Lang then set up a parallel action
sequence by intercutting shots of the murderer with the young
girl's mother. The culmination of the scene relies wholly on sound
for its continuity. The mother calls out for her child. Each time
she calls for Elsie, we see a different visual: out of the window
of home, down the stairs, out into the yard where the laundry
dries, to the empty dinner table where Elsie would sit, and finally
far away to the child's ball rolling out of a treed area and
to a balloon stuck in a telephone line.
With each shot, cries became more
distant. For the last two shots, the mother's cries are no more
than faint echo.
In this sequence, the primary continuity
comes from the soundtrack. The mother's cries unify all the various
shots, and the sense of distance implied by tone of the call suggests
that Elsie is now lost to her mother.
Later in the film, Lang elaborates
on this use of sound to provide the unifying idea for a sequence.

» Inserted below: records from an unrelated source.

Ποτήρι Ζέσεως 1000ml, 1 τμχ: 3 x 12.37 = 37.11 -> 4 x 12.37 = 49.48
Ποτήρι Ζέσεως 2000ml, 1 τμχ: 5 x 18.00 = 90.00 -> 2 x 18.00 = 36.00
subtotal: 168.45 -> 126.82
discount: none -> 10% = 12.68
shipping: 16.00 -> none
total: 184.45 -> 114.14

In one scene, the minister complains to the chief of police that
they must find the killer of Elsie. The conversation reveals the
scope of the investigation. As they speak, we see visual details
of the search for the killer. The visuals show a variety of activities,
including the discovery of a candy wrapper at the scene of the
crime and the subsequent investigation of candy shops. Geographically,
the police investigation moves all around the town and takes place
over an extended period of time. These time and place shifts are
all coordinated through the conversation between the minister
and the chief of police.
In terms of screen time, the conversation
is five minutes long, but it communicates and investigation that
takes place over many days and in many places. We sense the police
department's commitment but also its frustration at the lack of
results.
What follows is the famous scene
of parallel action where Lang intercut two meetings. The police
and the crimal underworld meet separately, and the leaders of
both organizations discuss their frustrations about the child
murderer and devise strategies for capturing him.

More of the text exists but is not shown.